Some suggested solutions for hot pixels:

1) Use the cameras built in Long Exposure Noise Reduction. This will double the time for each exposure.

2) From Photographer Jon Secord: Here's a quick and easy way to remove those hot pixels in photoshop if you don't have a dark frame to work with- -While doing your raw conversion in LR crank up the Color Noise slider to 100%. This will desaturate all the hot pixels but not remove them -Once in photoshop duplicate your background layer. Zoom in to 100% and then open the dust & scratches filter on your duplicate layer. I keep the radius as low as possible (usually between 1-3) and then play around with the threshold slider. You want to remove all the now white hot pixels but not go any further with the sliders. This is going to blur your image a bit- that's ok. -After applying the dust & scratches filter, change the duplicate layer's blending mode to darken. This will bring back all the detail in your image but essentially remove the hot pixels. I've been using this method for the last year or so and haven't noticed any reduction in the foreground detail, but it completely removes all the hot pixels. Once you dial in the process it takes like 2 minutes. Since you're already combining a longer foreground exposure with your sky frame, make sure you do this to your FG layer before blending in the sky. The dust & scratches filter will also remove a bunch of your stars (since many of them will be the same size as the hot pixels). I definitely get a bunch of hot pixels doing 4-5 minute foreground exposures with the 750, but my 6D was so much worse. I remember viewing my old 6D raw files at 100% and it looked like confetti cake....hundreds of colorful dots.

3) From Photographer Matthew Saville Baldon: I'd strongly recommend checking out Capture One Pro 9 for long exposure editing. It has a "single pixel noise" slider that is *magic* for exposures even 30 minutes long! I'm not a fan of the mushy digital-y noise reduction and sharpening recipes that Adobe offers, however for those who are then admittedly Capture One Pro 9 is slightly less powerful when it comes to overall luminance noise reduction compared to Lightroom / ACR. Like I said though, I usually leave a natural looking of luminance noise in my nightscape shots, so I haven't felt held back by Capture One's other NR or sharpening parameters. That, plus the vastly superior color and tonal processing ability versus ACR, has won me over for much of my landscape work. If you can shoot your shorter exposures first, and then afford the time to let your camera "idle" after your >60 sec exposures, I have found that Nikon's built-in long exposure NR can work wonders. The only drawback is that if you do a 30 minute exposure, most Nikons need a whole 'nother 30 minutes to do the LE-NR, which is a show-stopper unless you have two cameras. Honestly though, I've had GREAT results from Capture One Pro 9's "single pixel" noise reduction option. It works perfectly every single time, on literally every single dot, unless you start actually getting seriously dead pixels clumped together. And it doesn't really harm image detail any more than your long exposure already is going to, either. (For what it's worth: The D750 sensor, thankfully, does *very* clean long exposures when you get below freezing, by the way)

4) From Photographer Ryan Moyer: You can always just shoot a dark frame for the hot pixels and amp glow.

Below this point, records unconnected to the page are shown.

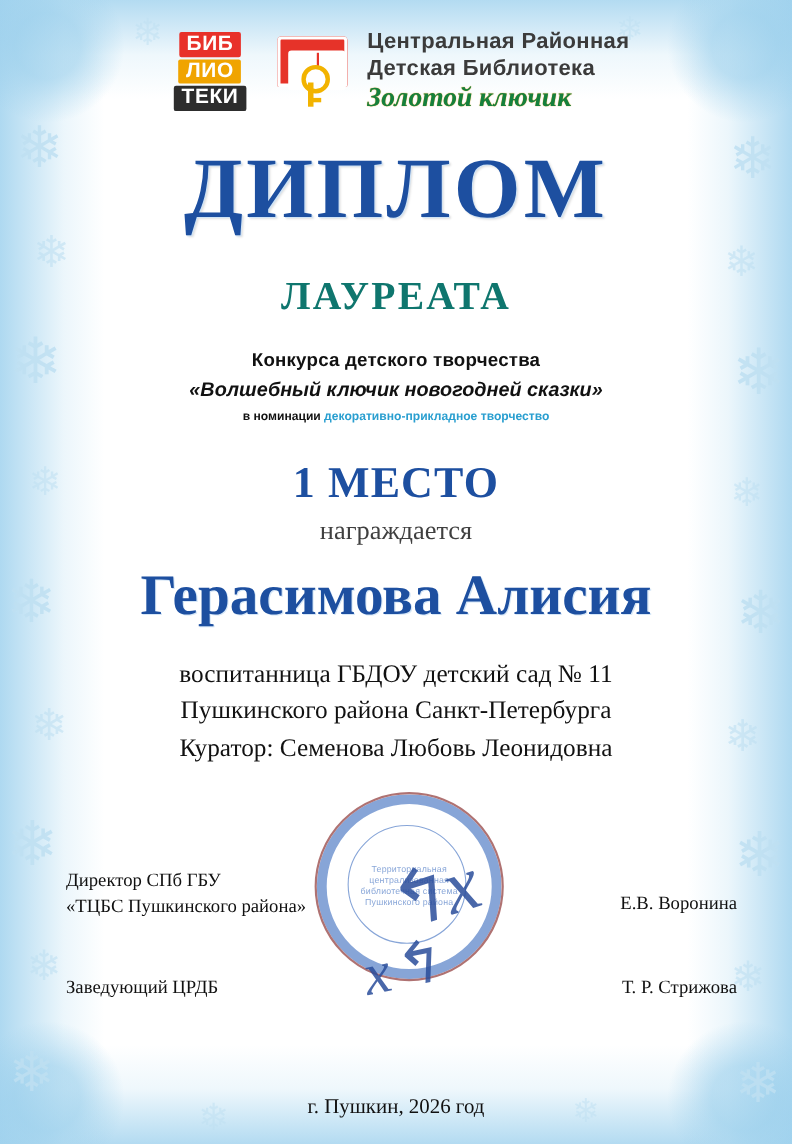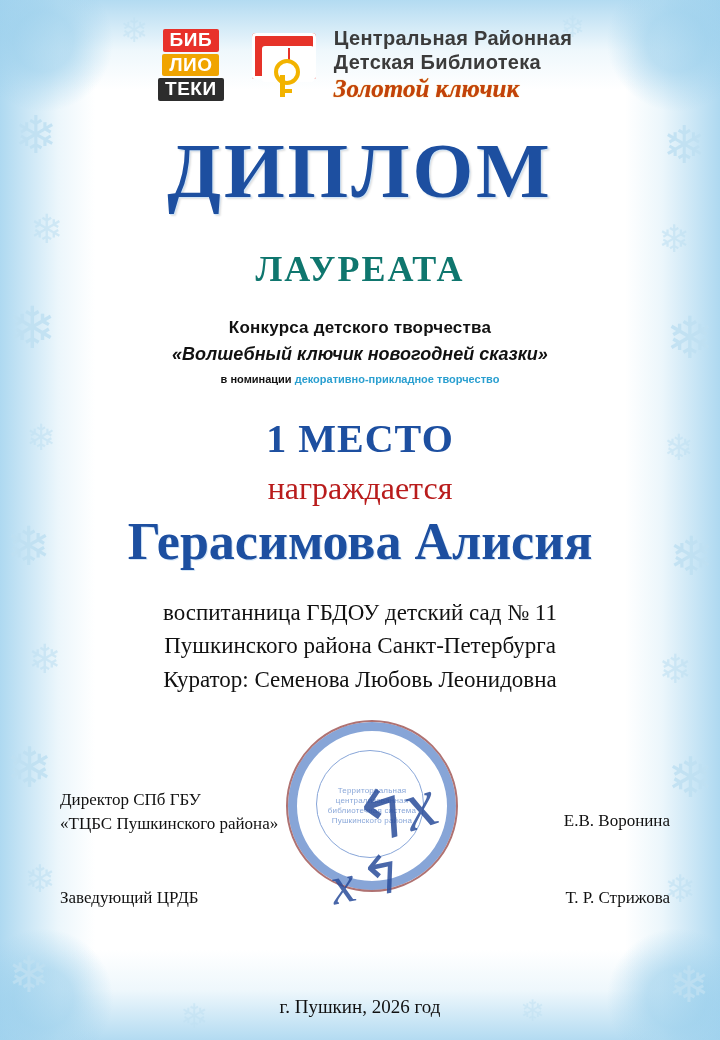--- a/index.html
+++ b/index.html
@@ -162,21 +162,21 @@
     font-size: 20px;
     color: #3b3b3b;
     letter-spacing: .3px;
     line-height: 1.18;
   }
   .logo-text .l3 {
     font-family: "Liberation Serif", serif;
     font-style: italic;
     font-weight: bold;
     font-size: 25px;
-    color: #c2410c;
+    color: #15803d;
     line-height: 1.1;
     margin-top: 1px;
     text-shadow: 0 0 1px #d98f00;
   }
 
   
   .title {
     position: absolute;
     top: 126px;
     left: 0; right: 0;
@@ -242,22 +242,22 @@
     letter-spacing: 1px;
     color: #1d4fa0;
   }
 
   .awarded {
     position: absolute;
     top: 470px;
     left: 0; right: 0;
     text-align: center;
     font-family: "Liberation Serif", serif;
-    font-size: 32px;
-    color: #b91c1c;
+    font-size: 24px;
+    color: #404040;
   }
 
   .laureate-name {
     position: absolute;
     top: 512px;
     left: 0; right: 0;
     text-align: center;
     font-family: "Liberation Serif", serif;
     font-weight: bold;
     font-size: 52px;

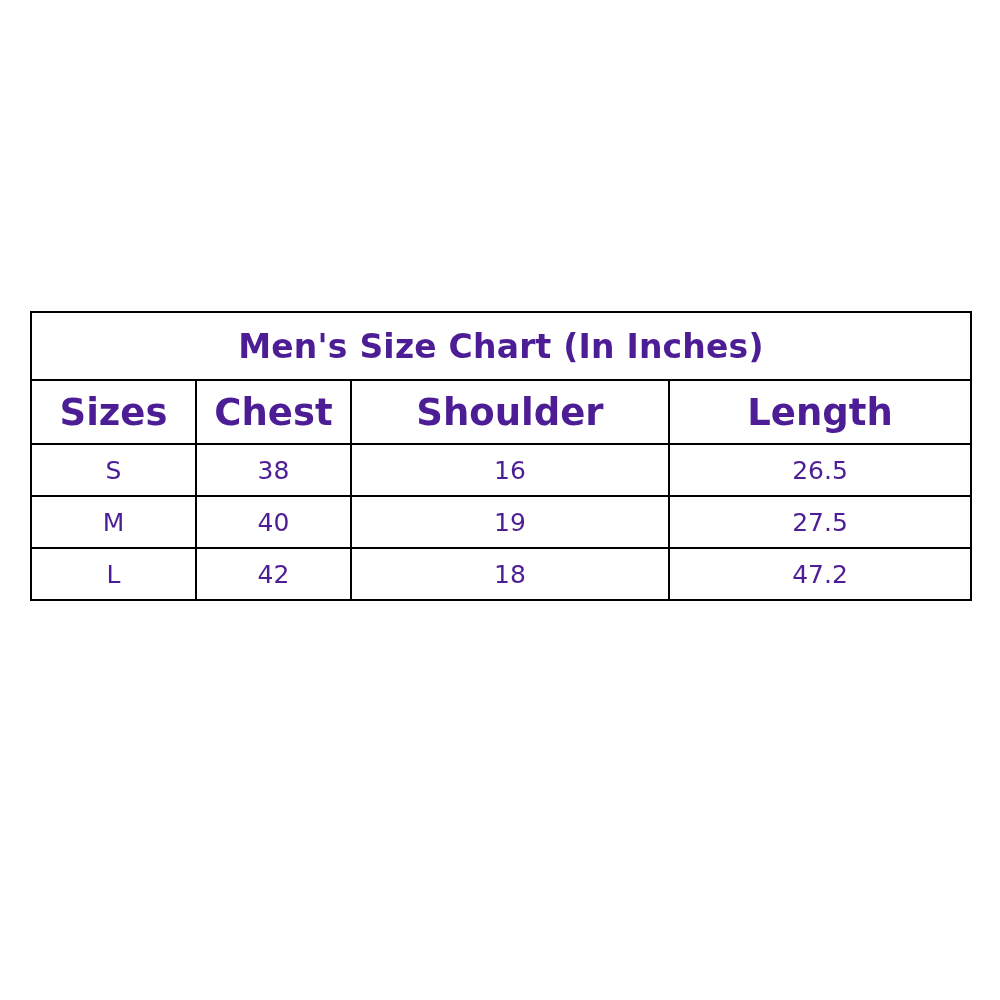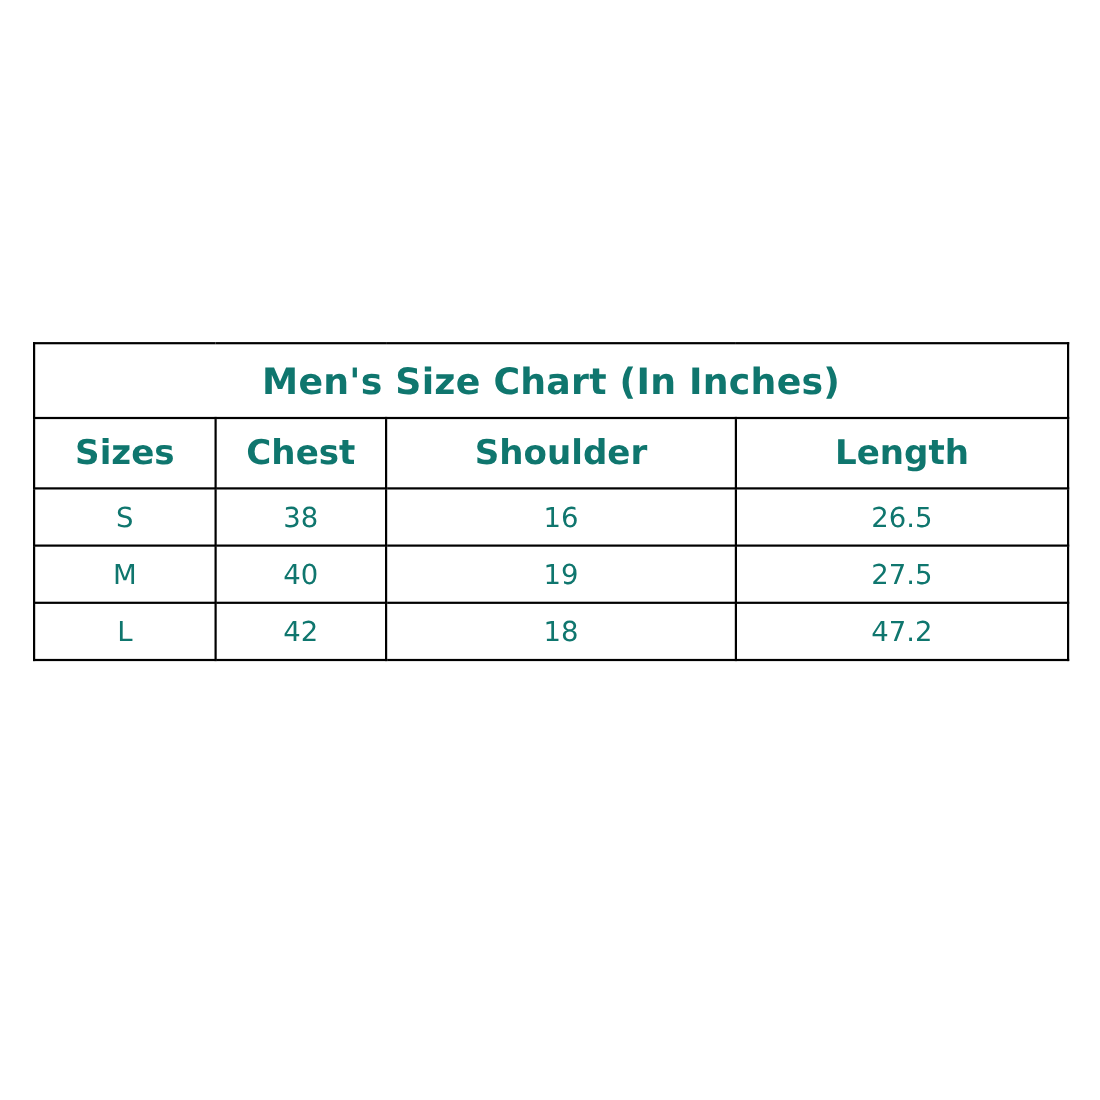--- a/index.html
+++ b/index.html
@@ -24,32 +24,32 @@
   table.size-chart {
     width: 940px;
     border-collapse: collapse;
     table-layout: fixed;
     background: #ffffff;
   }
   table.size-chart td {
     border: 2px solid #000000;
     text-align: center;
     vertical-align: middle;
-    color: #0f766e;
+    color: #4c1d95;
     padding: 0;
   }
   .title-cell {
     height: 66px;
     font-size: 33px;
     font-weight: bold;
     letter-spacing: 0.2px;
   }
   .header-cell {
     height: 62px;
-    font-size: 31px;
+    font-size: 37px;
     font-weight: bold;
   }
   .body-cell {
     height: 50px;
     font-size: 25px;
     font-weight: normal;
   }
   col.c-size { width: 165px; }
   col.c-chest { width: 155px; }
   col.c-shoulder { width: 318px; }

After your exposure just put the lens cap on and shoot another shot with the same exposure settings. Then take it into photoshop, open the two exposures up as layers and change the blend mode of the dark frame to 'subtract'. That will eliminate all of the hot pixels and amp glow. This is basically the same thing that long exposure noise reduction does, the only difference being with the manual process you can just shoot one dark frame every once in a while (namely when the temp or your exposure settings change) rather than after every single frame like LENR does. Hot pixels and amp glow are going to crop up with long exposures at high iso for any camera if it's warm out. I'm surprised the 6d is even better than the 810a as the 810a is already one of the best in that regard. I have to manage the hot pixels on my A7r even when it's 40F out. On my D750 I only have to worry about it on those warm southern Utah summer nights, similar to your 810a.